BEGIN Data supplied
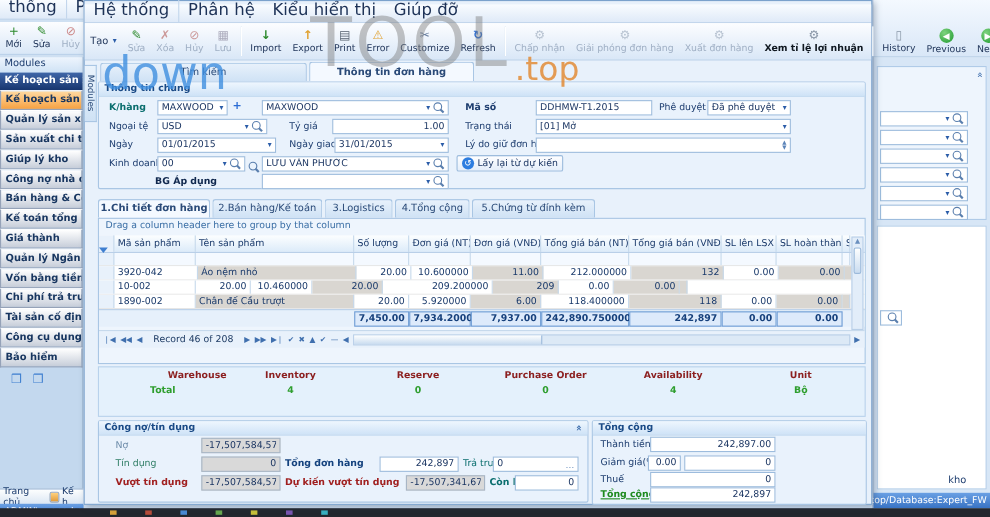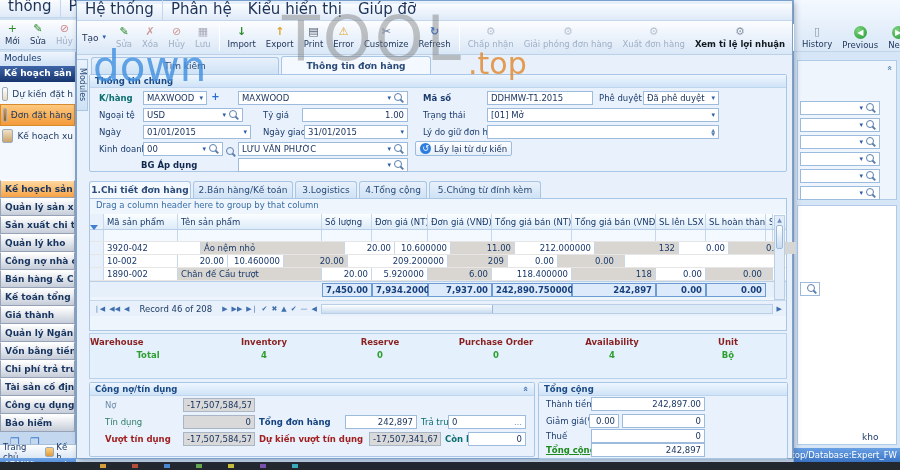"Dự kiến đặt h" div { html: <div> <div> <span></span> <span>Dự kiến đặt h</span> </div> <div> <span></span> <span>Đơn đặt hàng</span> </div> <div> <span></span> <span>Kế hoạch xu</span> </div> </div> -> none }
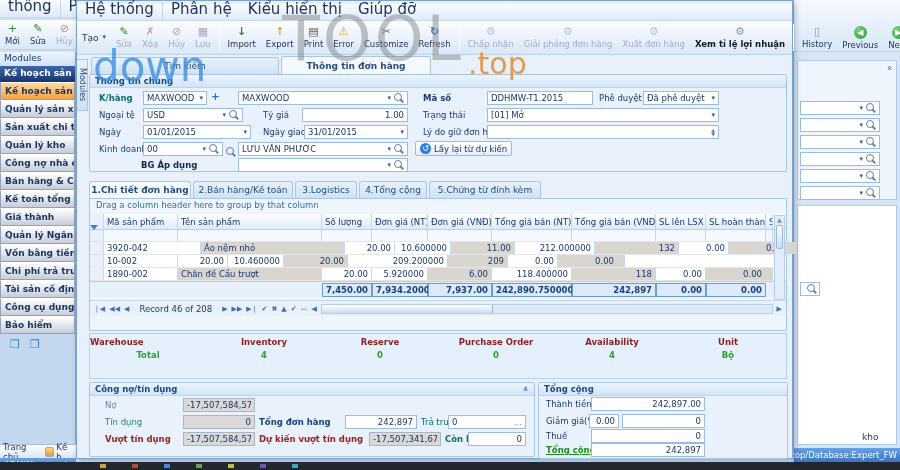"Quản lý kho" div.sgbtn { text: Quản -> Giúp }
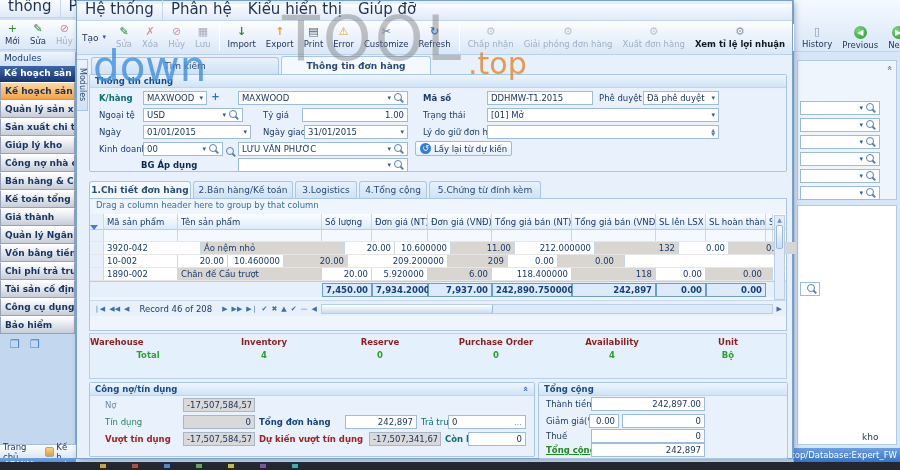"3920-042" span.gcell { width: 97px -> 76px }
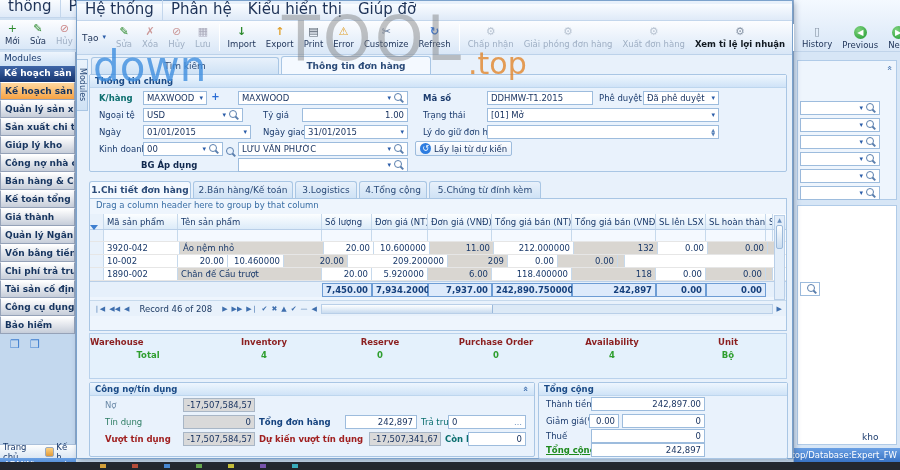"Warehouse" span { text-align: left -> right }
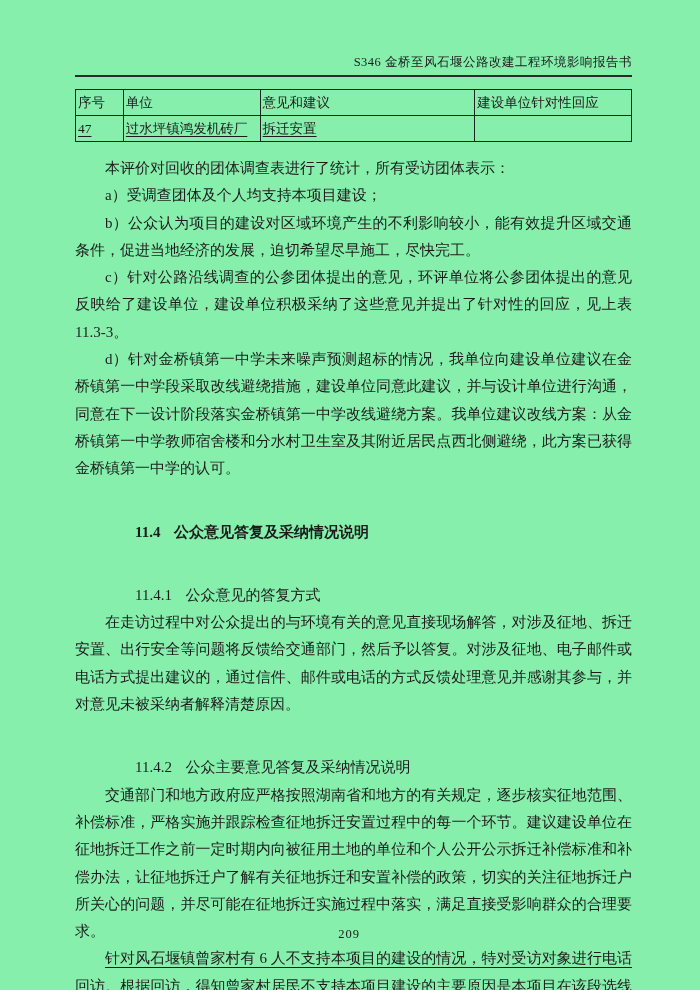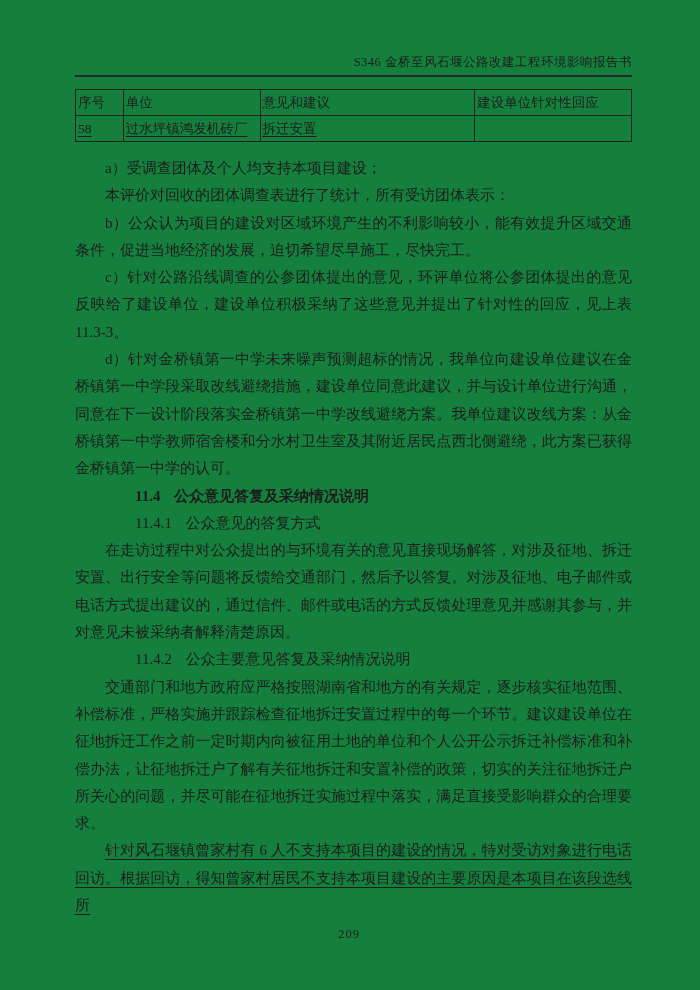"S346 金桥至风石堰公路改建工程环境影响报告书" .page { background: #15803d -> #86efac }
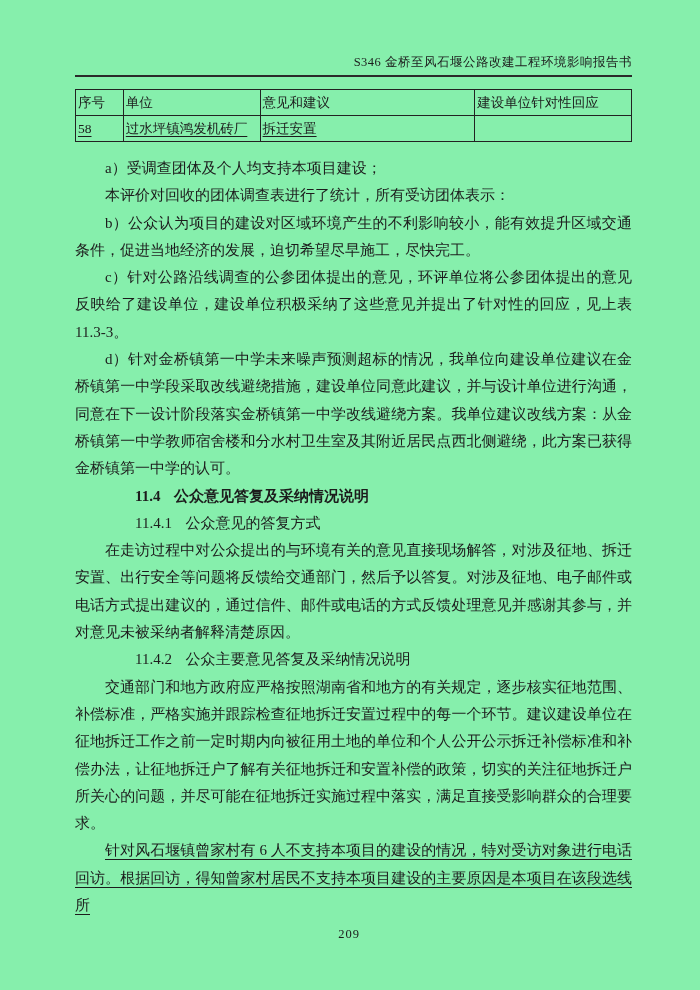"58" span.u { text: 58 -> 47 }
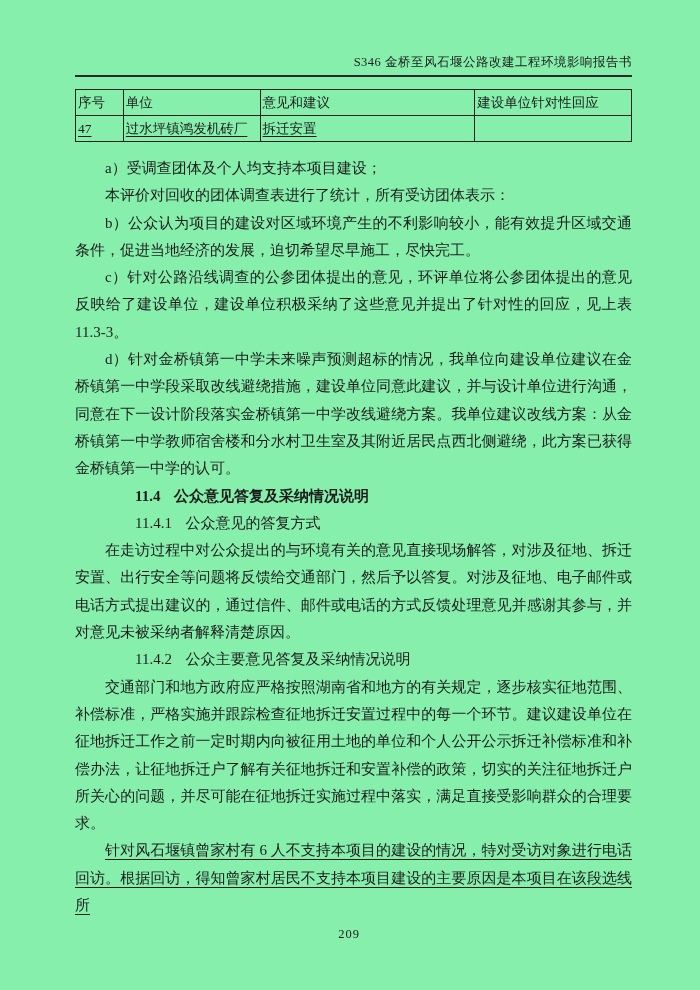"a）受调查团体及个人均支持本项目建设；" p { order: before "本评价对回收的团体调查表进行了统计，所有受访团体表示：" -> after "本评价对回收的团体调查表进行了统计，所有受访团体表示：" }
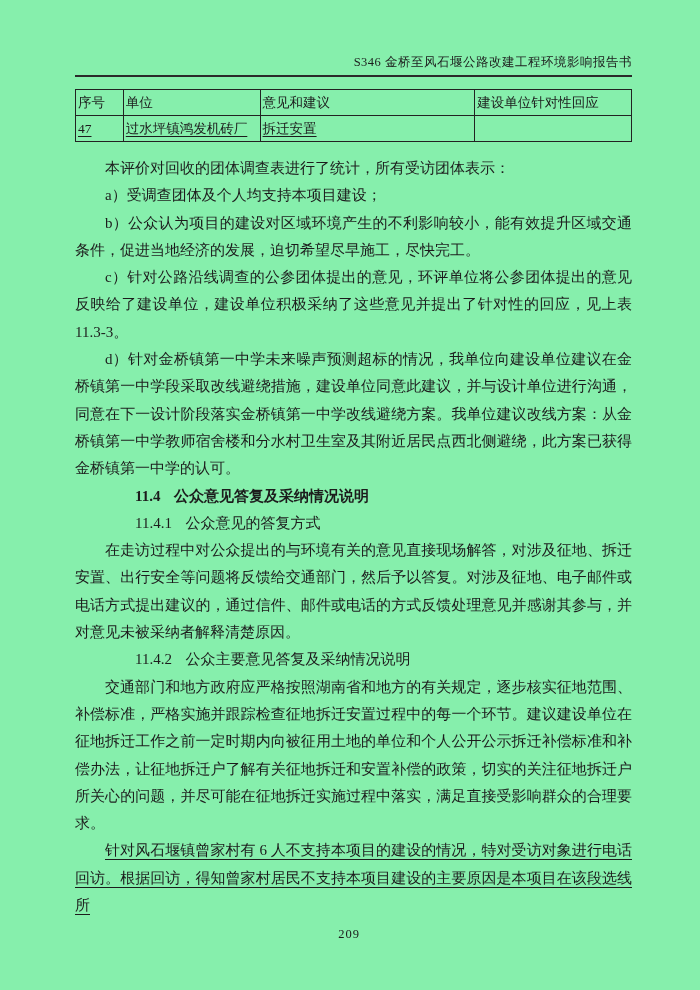"11.4" .heading .h-num { margin-top: none -> 36px }
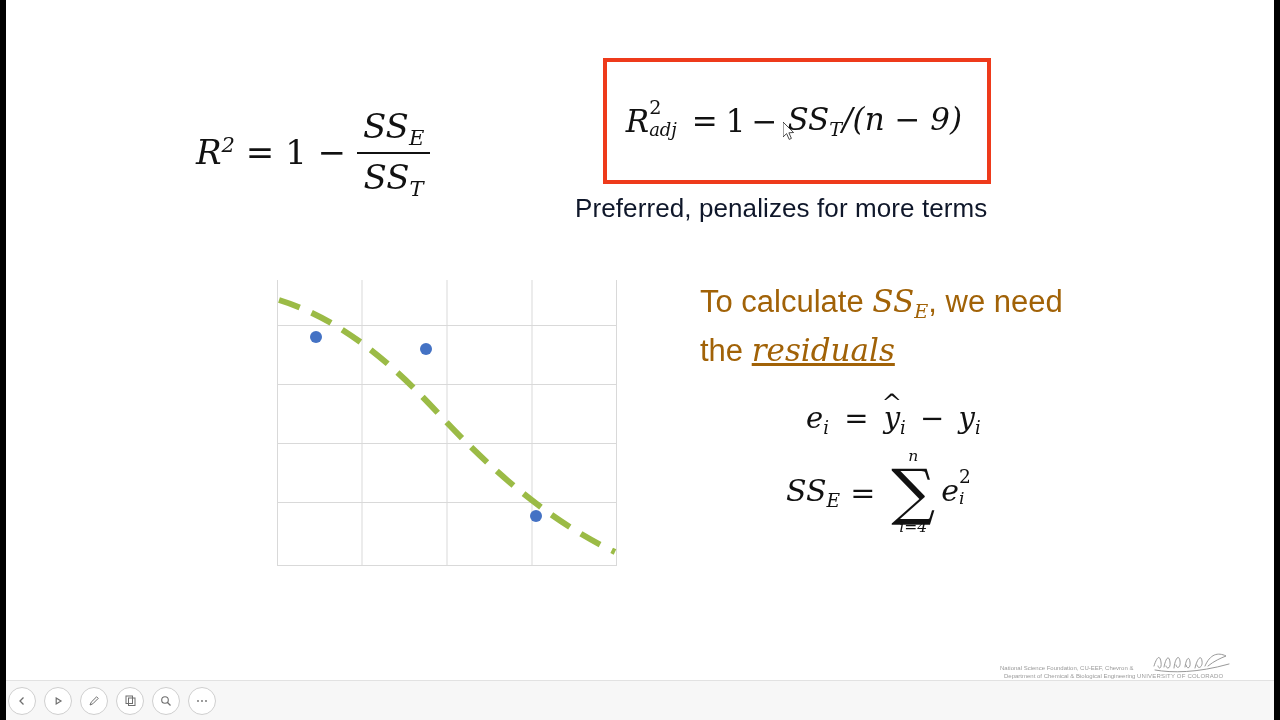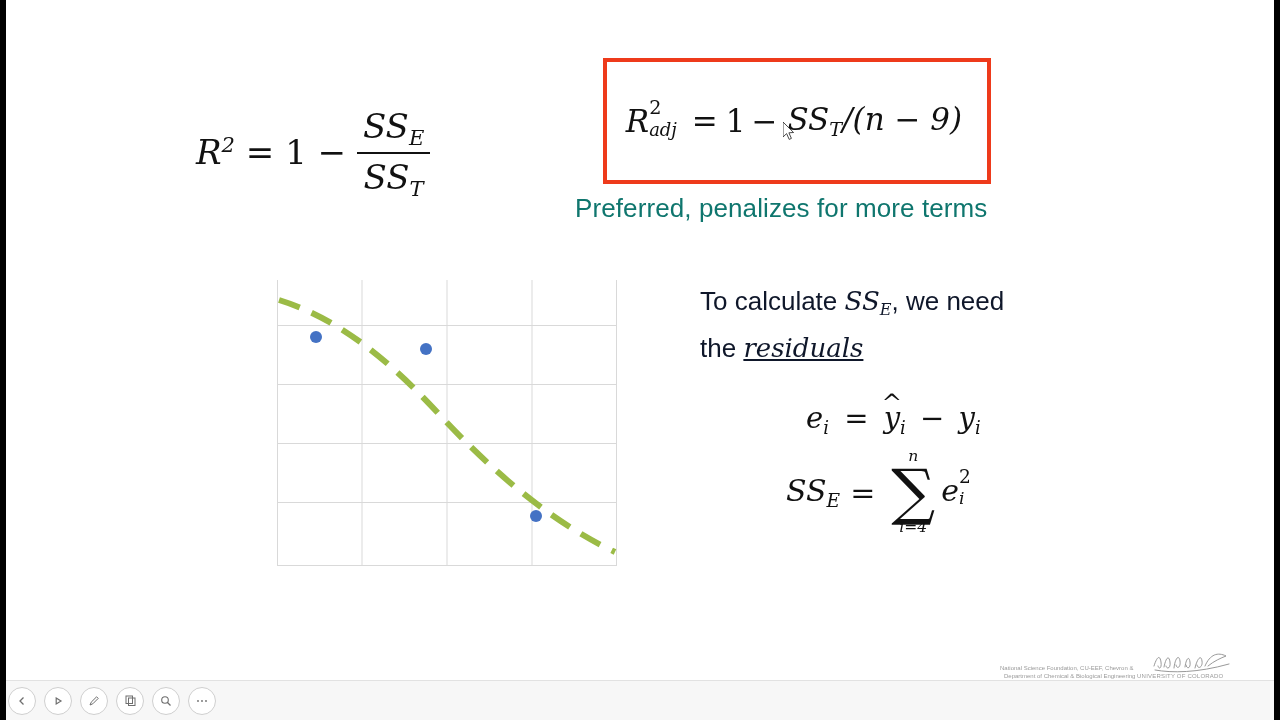"Preferred, penalizes for more terms" #preferred-caption { color: #0f766e -> #0f172a }
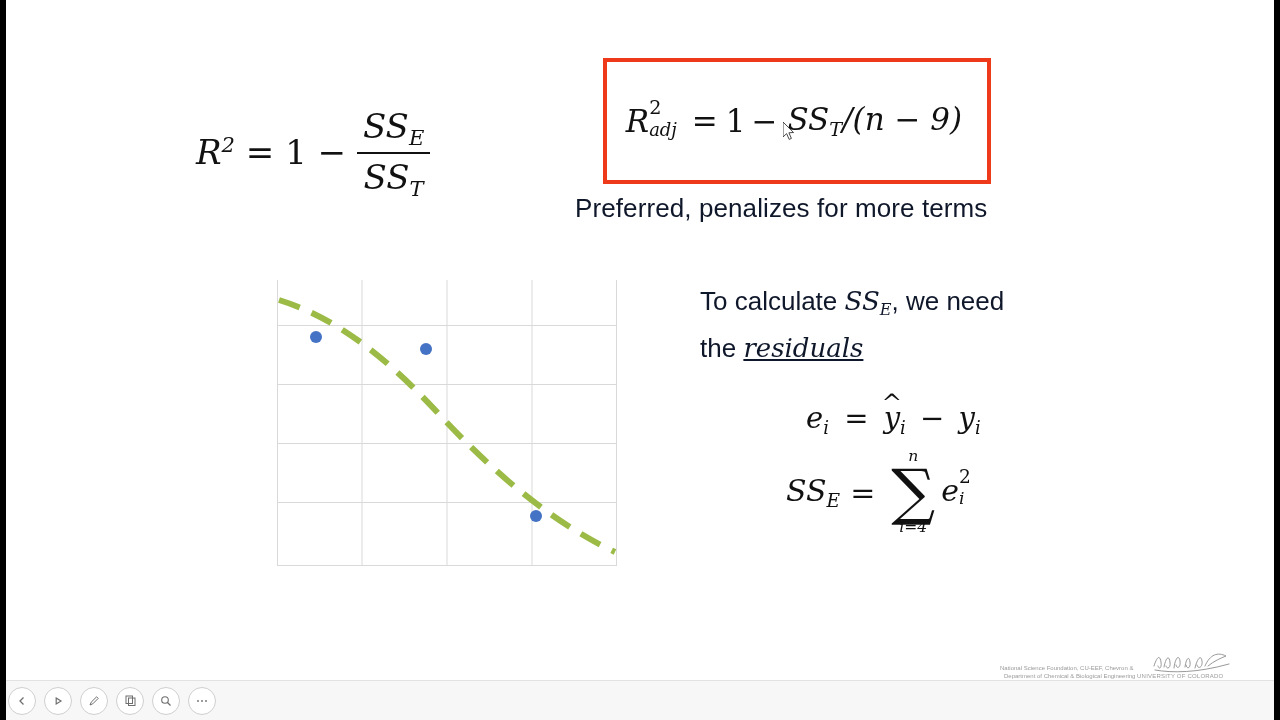"To calculate SSE, we need" #residuals-text { color: #0f172a -> #a16207; font-size: 26px -> 31px }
END Data supplied
The entries are to be written out again exactly, without their pictures.

## Problem solution:
"Dự kiến đặt h" div { html: <div> <div> <span></span> <span>Dự kiến đặt h</span> </div> <div> <span></span> <span>Đơn đặt hàng</span> </div> <div> <span></span> <span>Kế hoạch xu</span> </div> </div> -> none }
"Quản lý kho" div.sgbtn { text: Quản -> Giúp }
"3920-042" span.gcell { width: 97px -> 76px }
"Warehouse" span { text-align: left -> right }
"S346 金桥至风石堰公路改建工程环境影响报告书" .page { background: #15803d -> #86efac }
"58" span.u { text: 58 -> 47 }
"a）受调查团体及个人均支持本项目建设；" p { order: before "本评价对回收的团体调查表进行了统计，所有受访团体表示：" -> after "本评价对回收的团体调查表进行了统计，所有受访团体表示：" }
"11.4" .heading .h-num { margin-top: none -> 36px }
"Preferred, penalizes for more terms" #preferred-caption { color: #0f766e -> #0f172a }
"To calculate SSE, we need" #residuals-text { color: #0f172a -> #a16207; font-size: 26px -> 31px }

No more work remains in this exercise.